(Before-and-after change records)

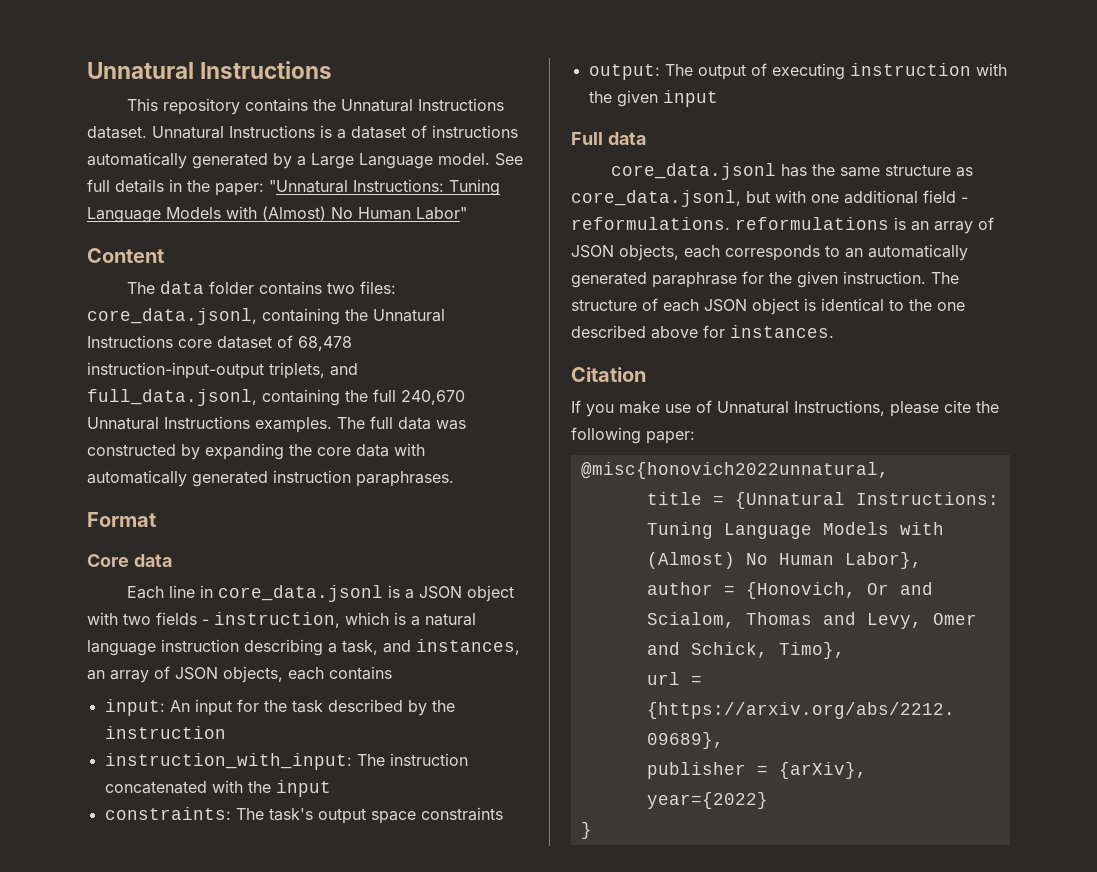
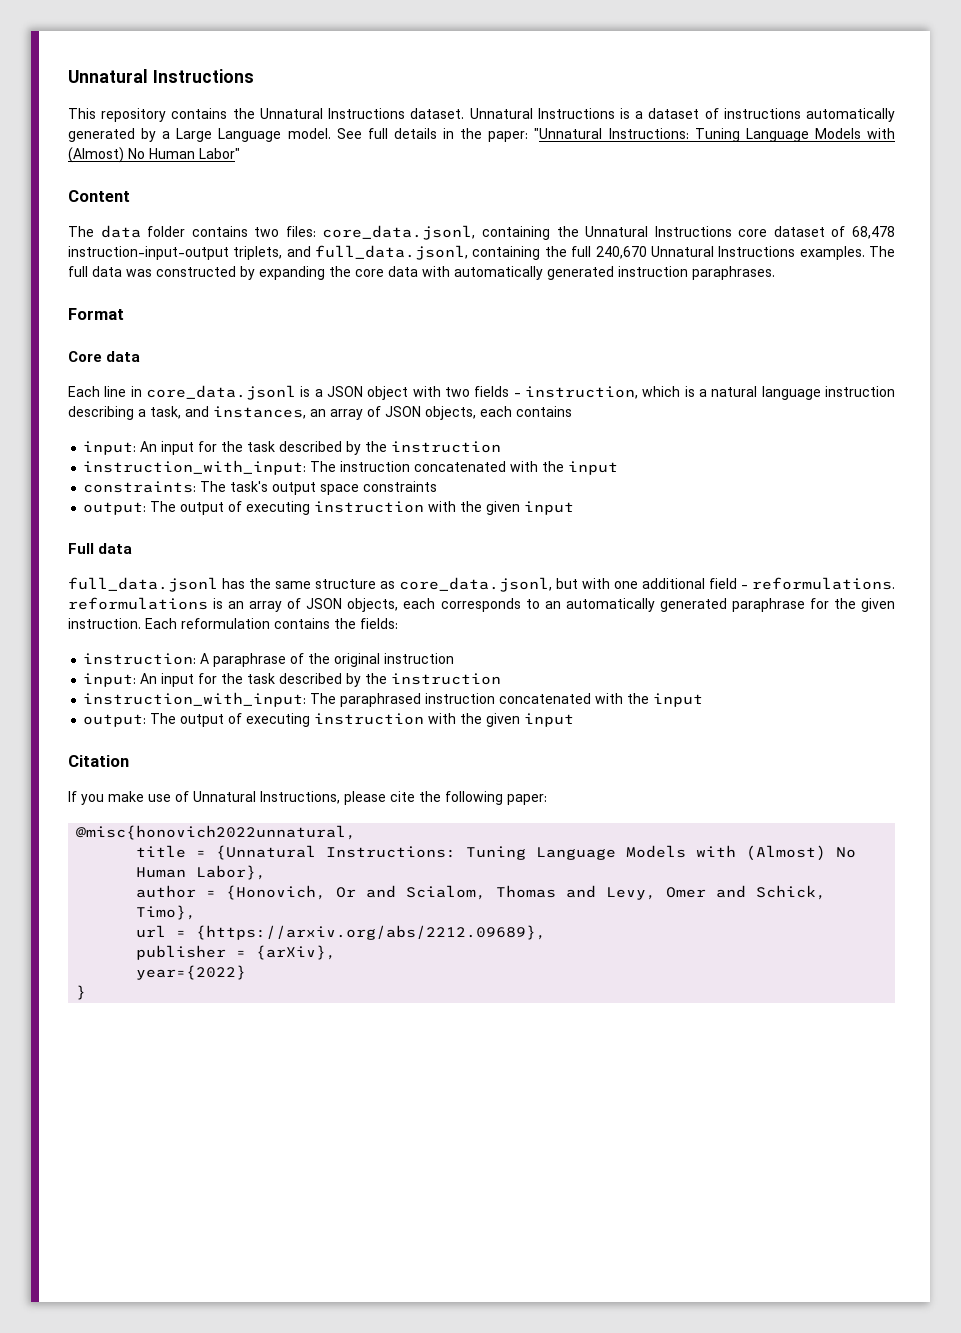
- core_data.jsonl has the same structure as core_data.jsonl, but with one additional field - reformulations. reformulations is an array of JSON objects, each corresponds to an automatically generated paraphrase for the given instruction.
+ full_data.jsonl has the same structure as core_data.jsonl, but with one additional field - reformulations. reformulations is an array of JSON objects, each corresponds to an automatically generated paraphrase for the given instruction.
- The structure of each JSON object is identical to the one described above for instances.
+ Each reformulation contains the fields:
+ instruction: A paraphrase of the original instruction
+ input: An input for the task described by the instruction
+ instruction_with_input: The paraphrased instruction concatenated with the input
+ output: The output of executing instruction with the given input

### THE TASK
Check each line above for the string "input" and show the ones that have it.

### RESULT BELOW
+ input: An input for the task described by the instruction
+ instruction_with_input: The paraphrased instruction concatenated with the input
+ output: The output of executing instruction with the given input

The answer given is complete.